IT had been five years. Five years since my last Thanksgiving in Baghdad. The years for me have been more kind than cruel. They have, as they always do, simply rolled in to one another. I am back home in Vermont, though not for long. I will leave for Afghanistan in November. Last time I could not help comparing the war to home, the grass versus the sand, but this time I cannot help comparing this most recent deployment to my last. I spent Thanksgiving of 2006 in Bagdad; exactly five years to the day I was back in Bagdad. A few weeks later I was home wondering if these points in time drew circles or lines or simply random dots in the sand.
In 2006, during the surge, I was also an Army anesthesiologist in Baghdad. It was, at the time, the busiest penetrating trauma hospital in the world. This time was different. My operating clogs did not rot from standing in blood. This time I simply waited for something bad to happen as the war wound down. It was a call night that stretched for months. Disasters lurked outside the door but I tried to sleep between watching the clock and the pounding on the door screaming “we have patients”. I was a doctor with few patients, waiting squeezed between the routine of meals and sleep and meetings. Waiting for the war to end.
I ran into another physician who had been at the same hospital; we talked about 2006. We talked about people and personalities. Who was just crazy versus really crazy. A surgeon who threw things versus the mortuary officer who stopped eating because she grew tired of stacking the dead.
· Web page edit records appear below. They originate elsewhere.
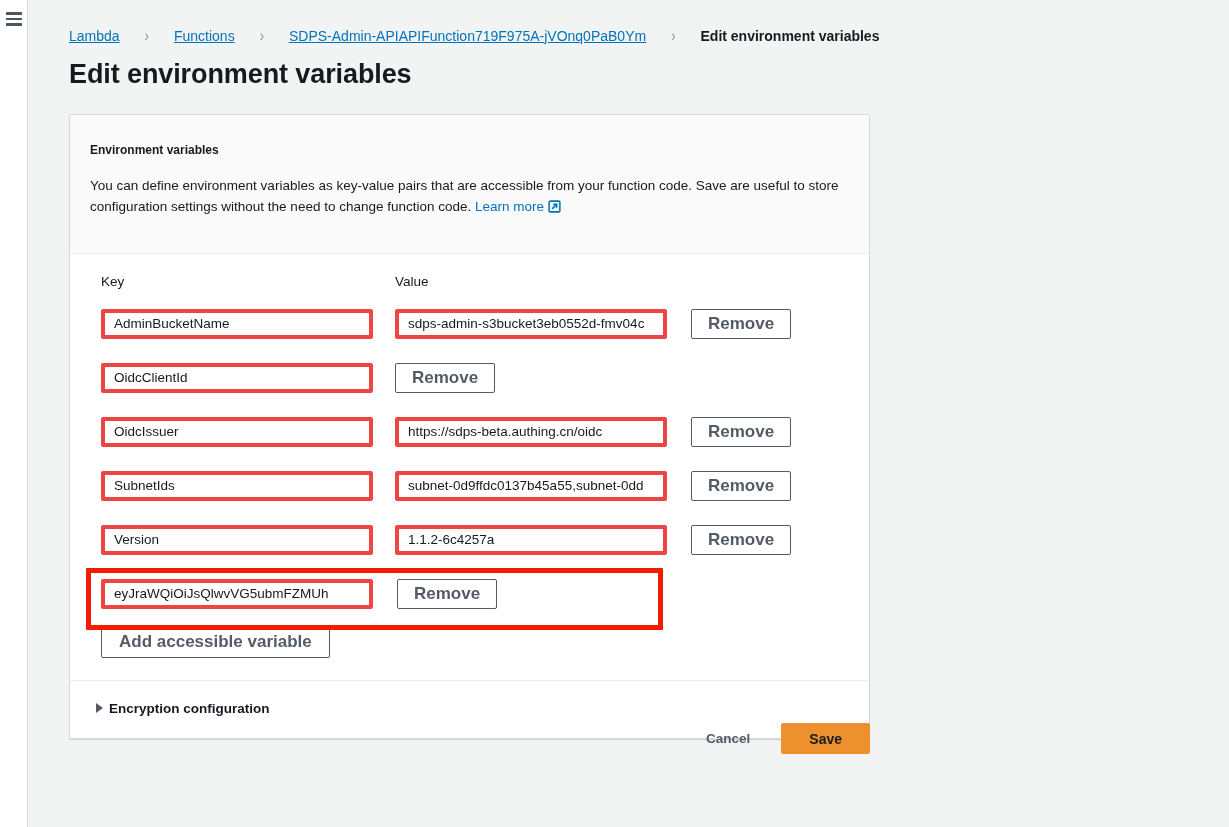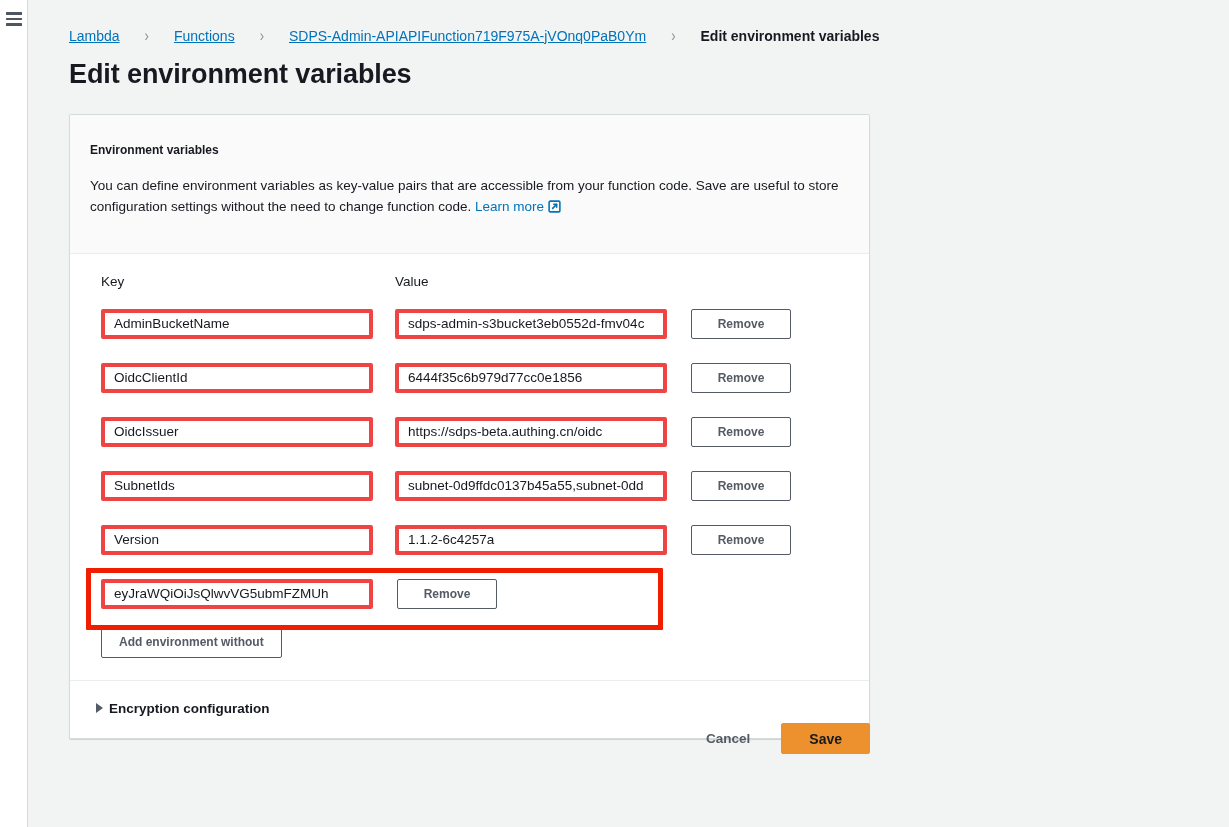"Remove" .btn { font-size: 12px -> 17px }
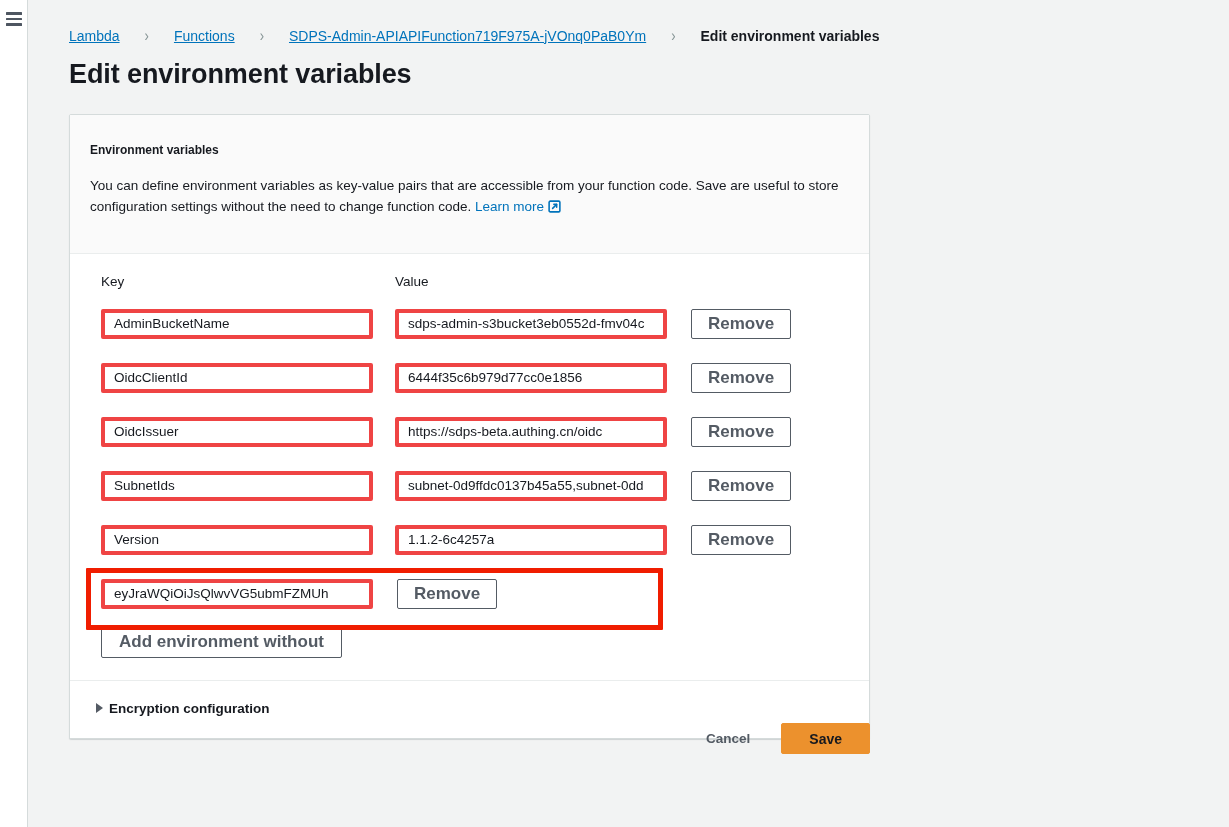"6444f35c6b979d77cc0e1856" input.field { html: <input> -> none }
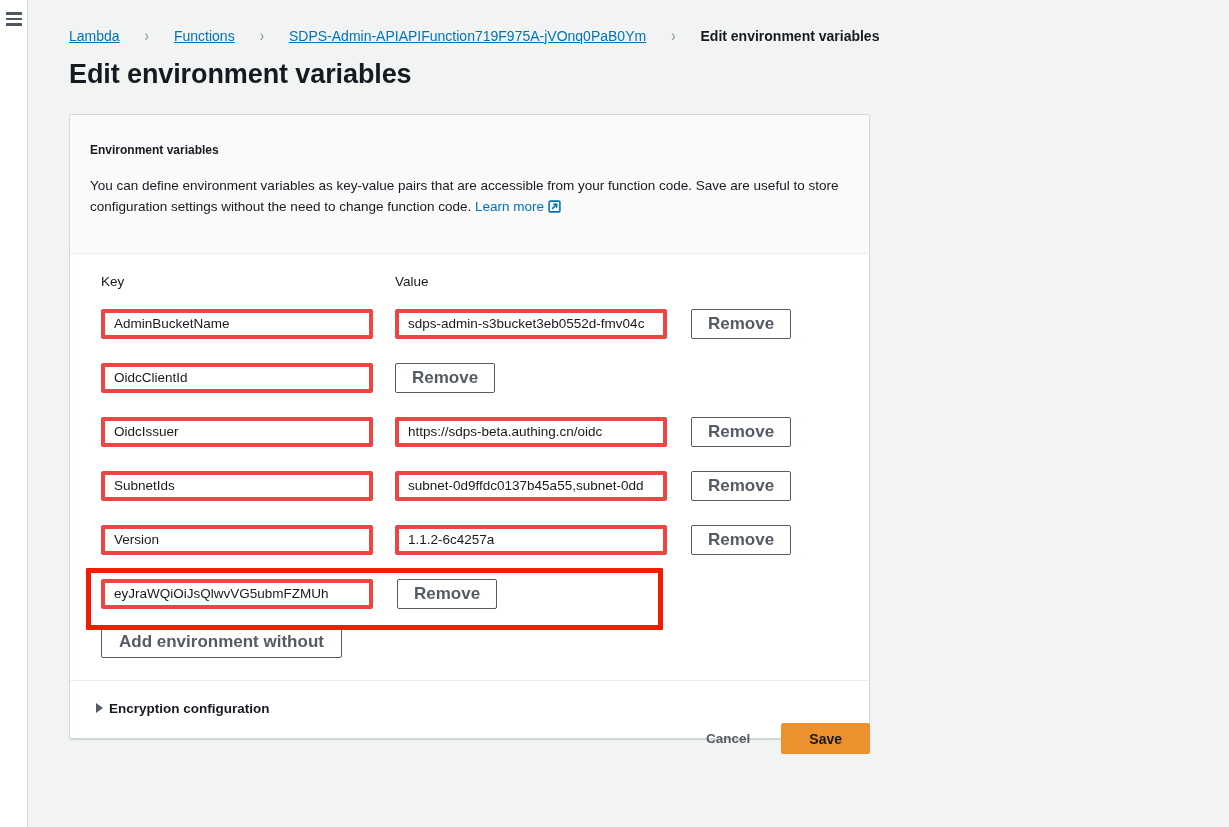"Add environment without" button.btn { text: environment without -> accessible variable }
We laughed at some of the shared lunacy and silliness. I had forgotten about the colonel and the kangaroo. Forgotten about the robot in the ER. We mentioned a few patients. She reminded me that I wanted her to stop working on one patient but she would not. He died in the ICU minutes after leaving the operating room. We stop talking then. Oddly, I do not remember much about our patient. I do not know if time or sorrow has blurred my memories. I remember it was bloody. It was bad. We both agreed.
Beyond that there were few reminders of last time. An Iraqi custodian at the hospital recognized me. He commented that my hair was whiter and I commented that his belly was bigger. He told me that his family and country were well. I hope he is right. The mess hall had a picture of one of my previous patients who did not make it home. It was strange to see her every day. By and large the days were uneventful and the desert sky was often clear and beautiful at night.
There is a strange symmetry to witness a war from start to finish. Early in the war I took care of service members burnt beyond recognition. Later, in Iraq, during the surge, I saw a constant stream of casualties, American and Iraqi, many missing limbs. This time I saw troops packing up years of struggle in shipping containers, but few casualties. There were still random acts of violence. They were blissfully less frequent though equally felt. The lieutenant killed by a sniper’s shot. The last US casualty who ran over an improvised explosive device. He died on our table weeks before he was to go home. A soldier’s suicide a month before he was to go home. The car bomb against worshippers. The occasional public announcement, affectionately known as the giant voice, booming incoming, incoming, incoming as mortars fell.
I have seen the whole nine year arc of the war and still do not have a good perspective. Perhaps one day. As a scientist I know my perspective is biased. Can those who have served, who saw awful things, whose loved ones gave their last full measure, ever give an unbiased view? If I say it was worth it do I dismiss the inconceivable suffering? If I say it wasn’t worth it do I dishonor the dead?
Just because the war has ended does not mean it doesn’t go on. Thousands of widows and orphans struggle on both sides of the Atlantic. The human cost is beyond reckoning. Afghanistan stays dangerous and bloody. Even if that war ended today there are thousands dead, tens of thousands wounded. I am lucky. I got to go home whole and intact. Many do not. I went home to a loving family and a good job. Many do not. Hundreds of thousands bear seen and unseen damage and scars. Soldiers and families bear heavy and grievous burdens. I wonder who will speak for these people? Who will remember them? Who will give them jobs? Who will be kind to them? Who will say thanks?
This, like other Thanksgivings, I gave thanks for the all those things I had, even on the far side of the world. I gave thanks for a bountiful table. More food than I could possibly eat though I invariably tried to squeeze in another piece of pie. I watched some football. I gave thanks for my good health and fortune. Mostly, at least this Thanksgiving, I gave thanks that I was bored.